[Lan]

I disagree. I think Microsoft's current driver policies are unreasonable. Most end-users don't want to run their PC in testing mode, and will look for an easier way around it. This has a negative effect on free and open-source software. For example, there is software out there that allows you to use Playstation 3 controllers with your PC. In the past, there were pretty much two software solutions for Windows. One driver was unsigned, and the other was signed. Many people used the latter because it was much easier to get working. The problem is that it also installed alongside Chinese malware. Driver signing didn't save anyone there. If anything, it made the issue worse.

[sievebrain]

Free and open source software can still be signed.

[IshKebab]

Not really if it costs $1000.

[Someone1234]

It doesn't cost $1000 even today, and as EV Code Signing certificates become more popular the price will fall.

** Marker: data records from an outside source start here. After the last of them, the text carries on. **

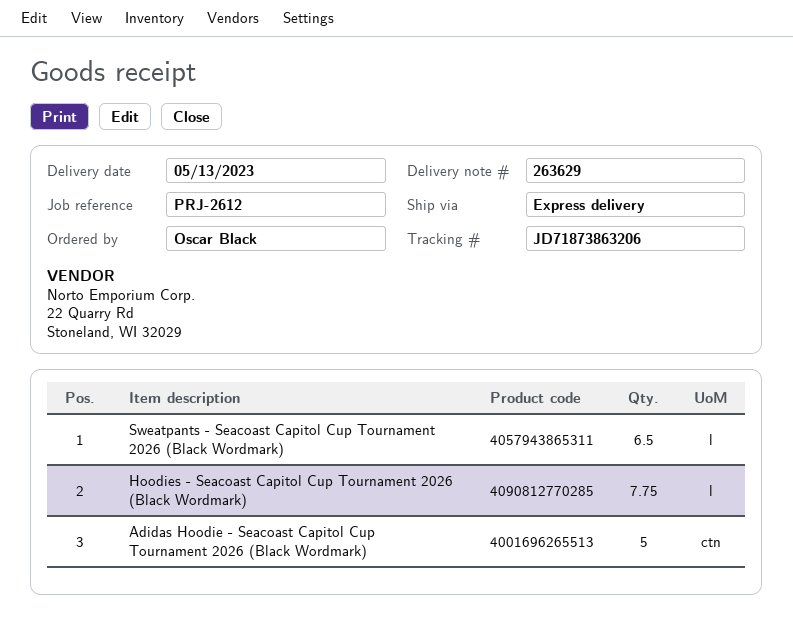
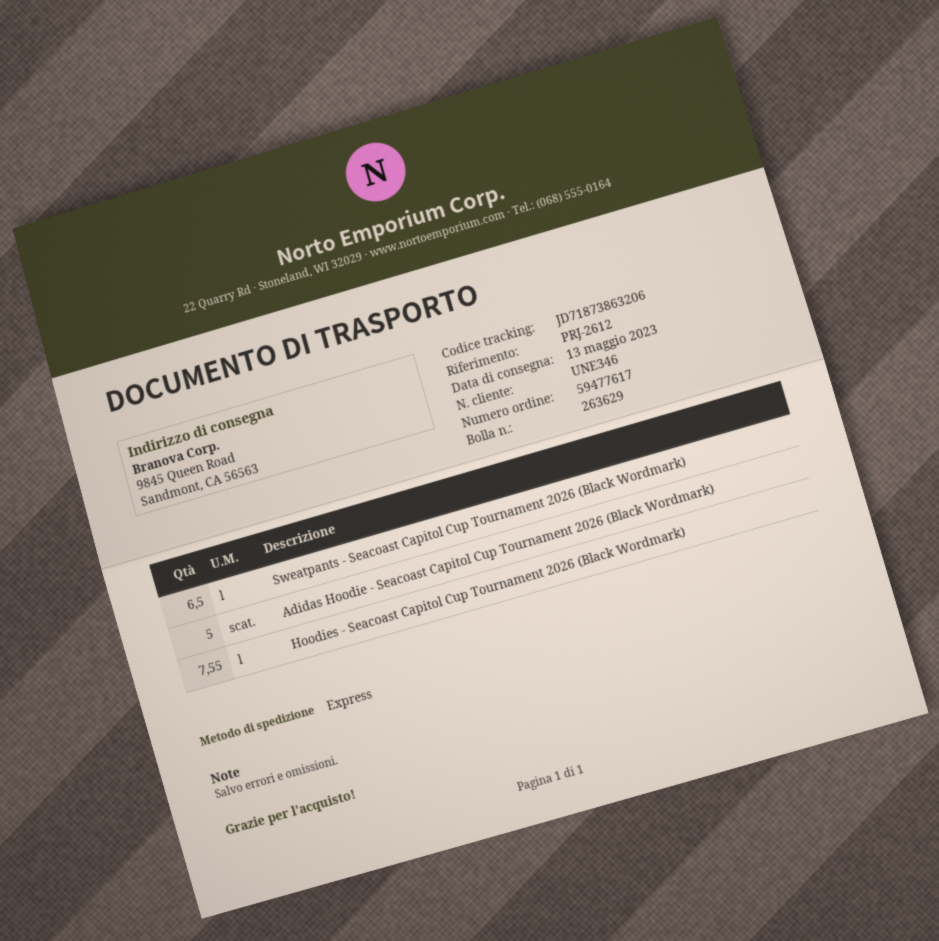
Hoodies - Seacoast Capitol Cup Tournament 2026 (Black Wordmark): 7.75 -> 7.55

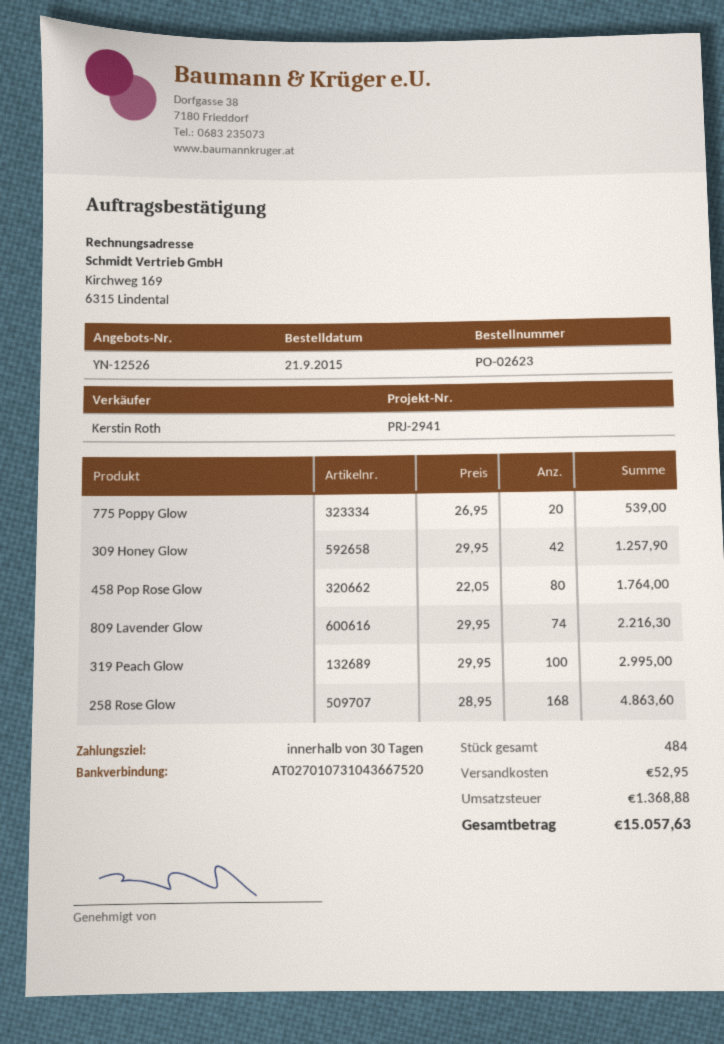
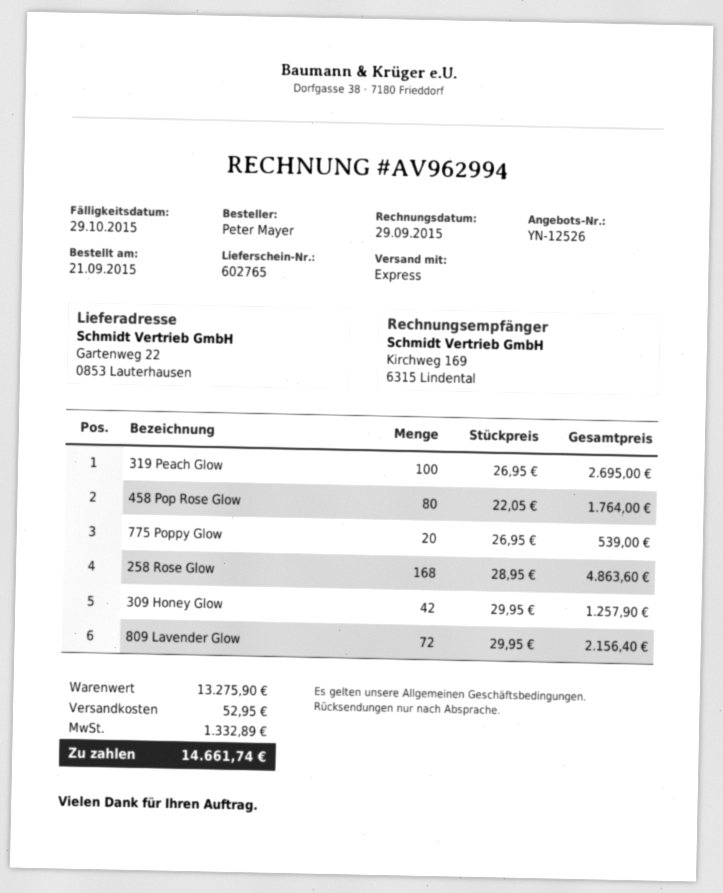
809 Lavender Glow: 74 x 29.95 = 2216.30 -> 72 x 29.95 = 2156.40
319 Peach Glow: 100 x 29.95 = 2995.00 -> 100 x 26.95 = 2695.00
tax: 1368.88 -> 1332.89
total: 15057.63 -> 14661.74

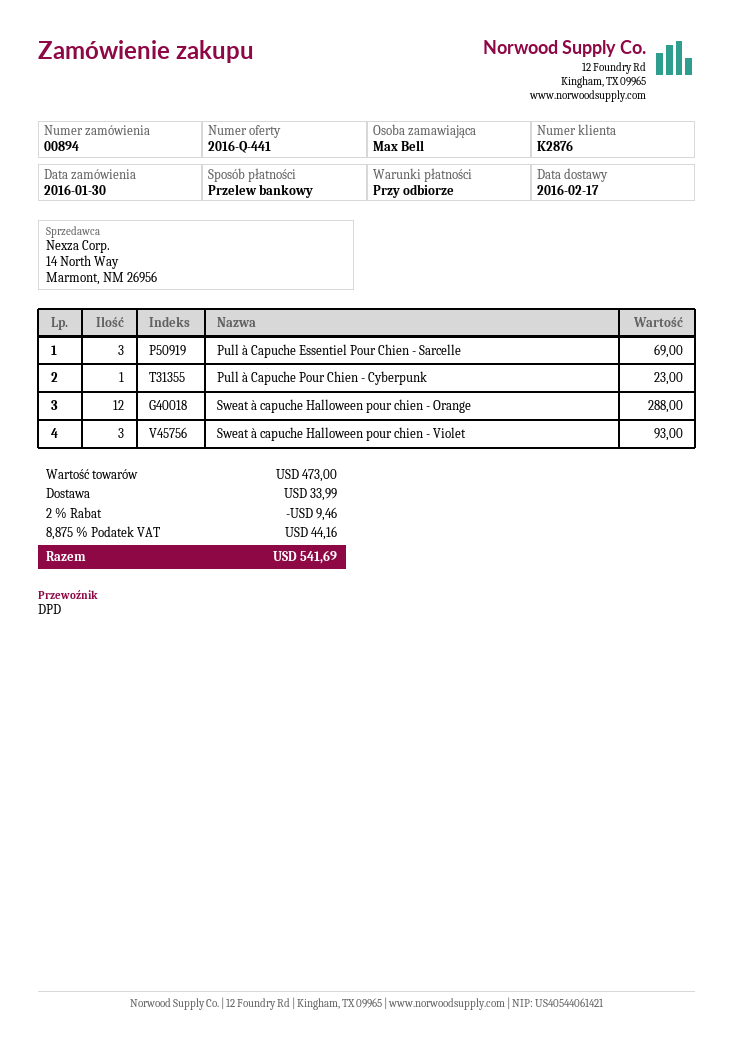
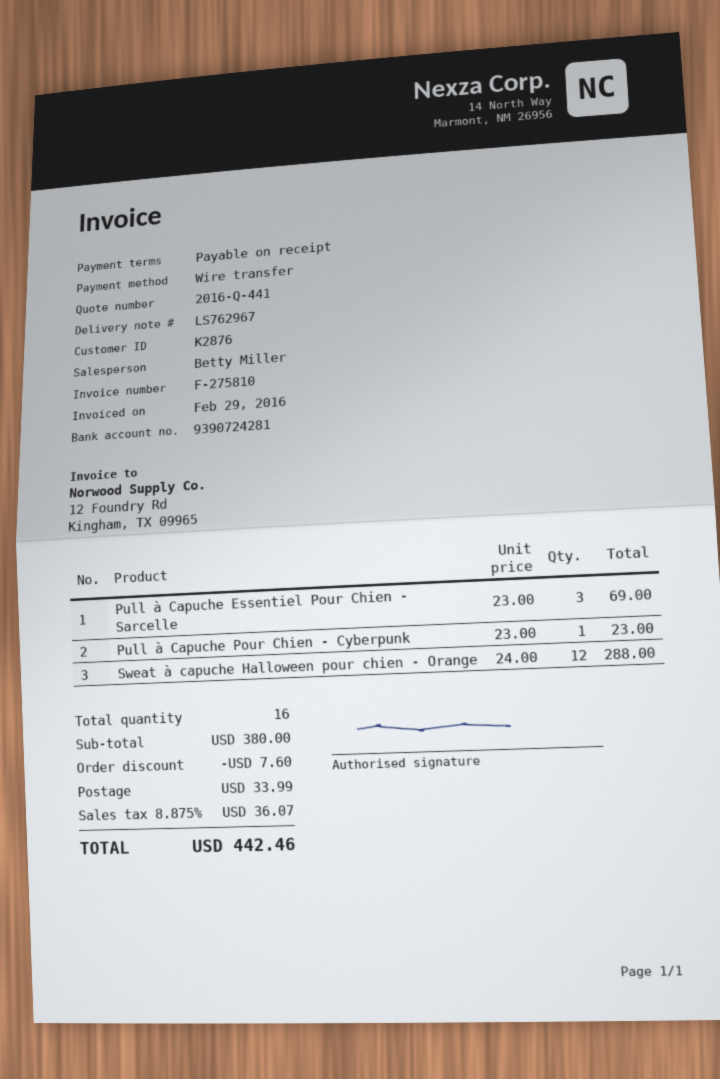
Sweat à capuche Halloween pour chien - Violet: 3 for 93.00 -> none
subtotal: 473.00 -> 380.00
discount: 9.46 -> 7.60
tax: 8.875% = 44.16 -> 8.875% = 36.07
total: 541.69 -> 442.46

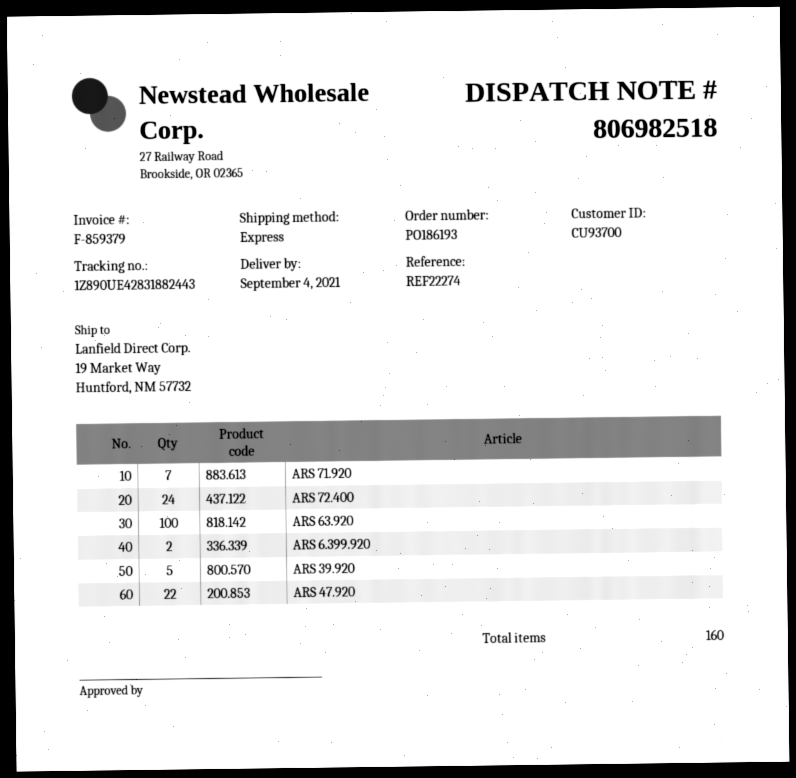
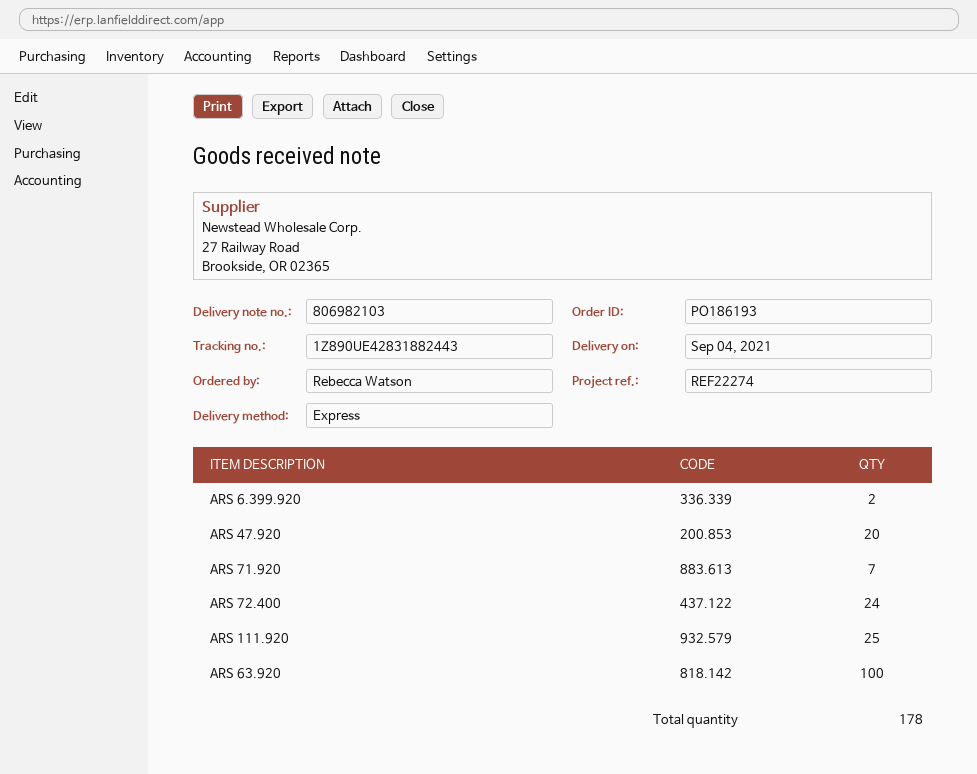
delivery note number: 806982518 -> 806982103
ARS 39.920: 5 -> none
ARS 47.920: 22 -> 20
ARS 111.920: none -> 25
total quantity: 160 -> 178

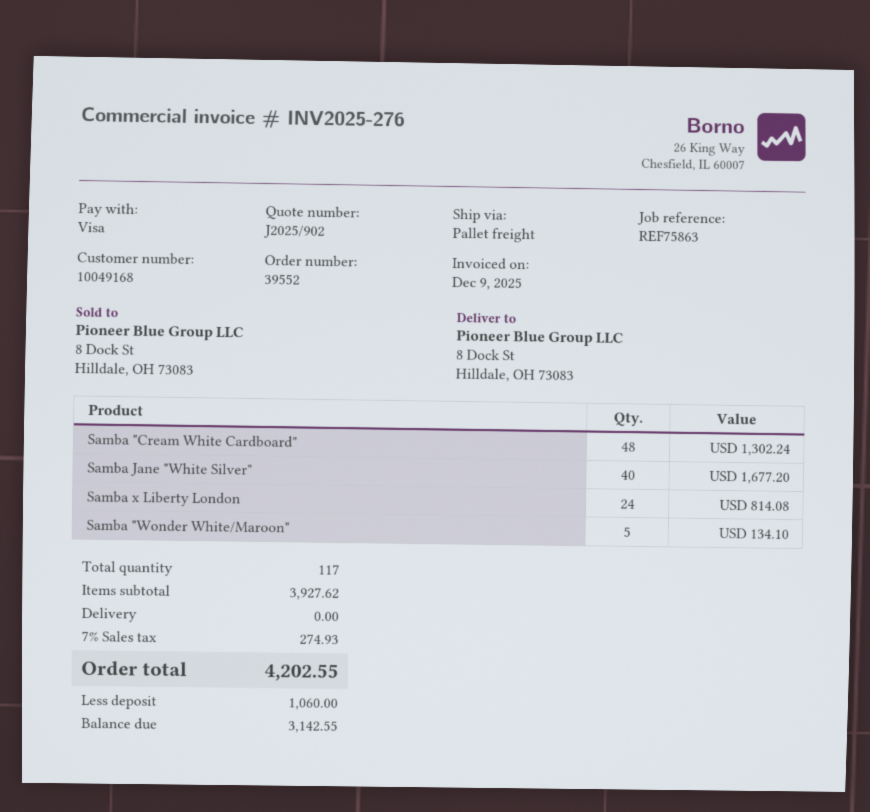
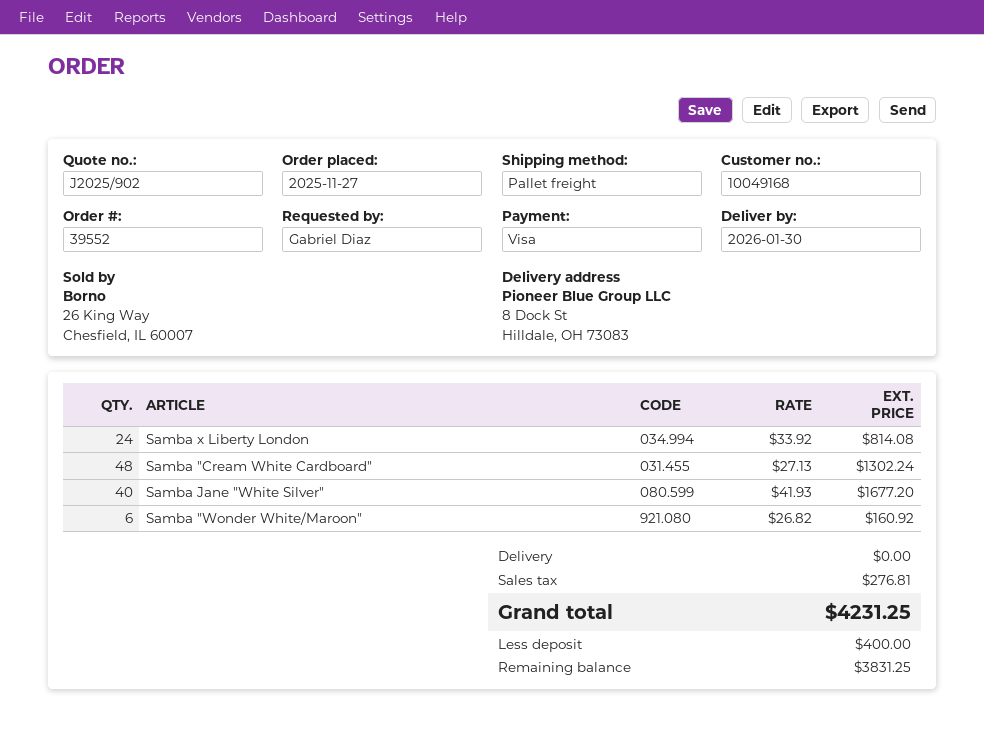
Samba "Wonder White/Maroon": 5 for 134.10 -> 6 for 160.92
tax: 274.93 -> 276.81
total: 4202.55 -> 4231.25
deposit: 1060.00 -> 400.00
balance: 3142.55 -> 3831.25

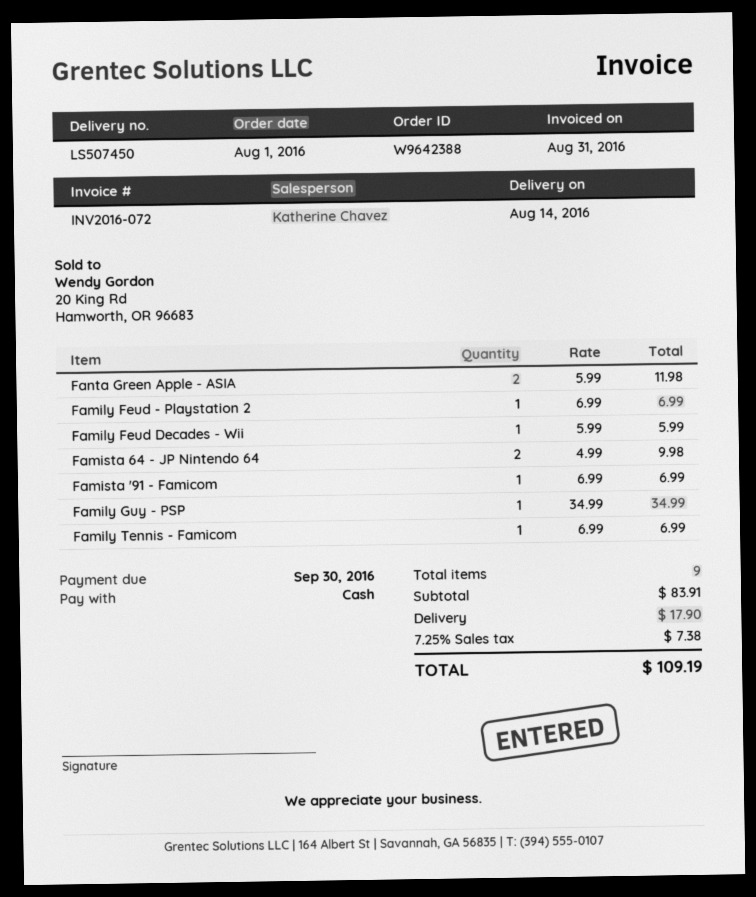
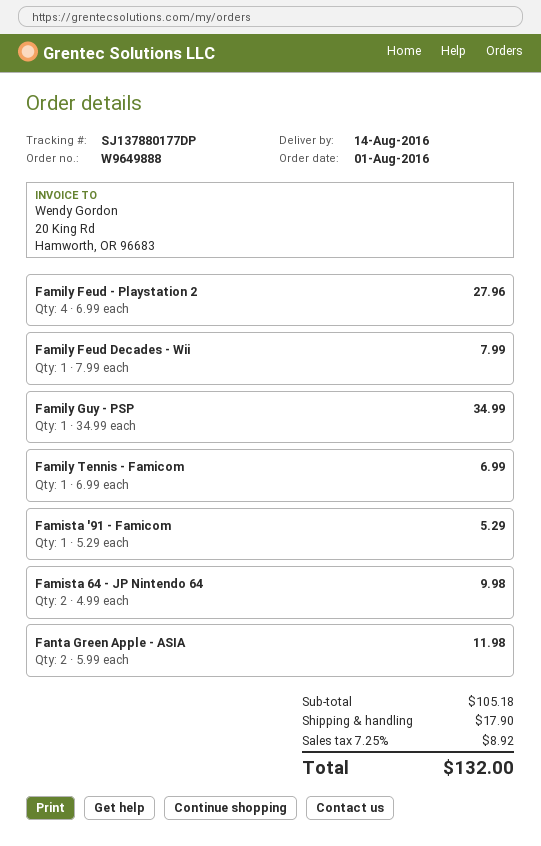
order number: W9642388 -> W9649888
Family Feud - Playstation 2: 1 x 6.99 = 6.99 -> 4 x 6.99 = 27.96
Family Feud Decades - Wii: 1 x 5.99 = 5.99 -> 1 x 7.99 = 7.99
Famista '91 - Famicom: 1 x 6.99 = 6.99 -> 1 x 5.29 = 5.29
subtotal: 83.91 -> 105.18
tax: 7.25% = 7.38 -> 7.25% = 8.92
total: 109.19 -> 132.00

A non-Code Signing EV certificate is "only" $100-200 right now from tons of vendors. All we need is for them to flag it for Code Signing which is "free."

[Lan]

Until you convince those CAs to start signing for code, they still cost $400+. And remember, that's per year. The driver will continue to function after that year, but they will either need to cough up another $400 the next year, or cease development. Even at $100-200 per year that's still an unreasonable cost for hobby projects.

[sievebrain]

Open source software of any complexity costs far more than that to develop, assuming you assign non-zero value to opportunity cost. Your time is valuable!

[ksk]

So your complaint as far as I can understand it is - both solutions are imperfect. Well, great ! I do think you're conflating 'reasonable' with 'perfect'.

[Lan]

Actually, my complaint is that if you go through the effort of manually disabling driver verification checks at boot time, Microsoft should respect your decision and allow you to persist that decision for that driver, even if you reboot and turn verification back on. They don't, and instead give you an all or nothing approach, with the nothing approach being a hassle and leaving a permanent watermark in the bottom right corner of your display.

[ksk]

> Microsoft should respect your decision and allow you to persist that decision for that driver, even if you reboot and turn verification back on.

If you have a whitelist, then malware authors would ship a primary driver that is signed and "clean". This clean driver just changes the whitelist so other malware can be executed without signature checks. I would suggest you first model the threat, model your response and analyze the different approaches.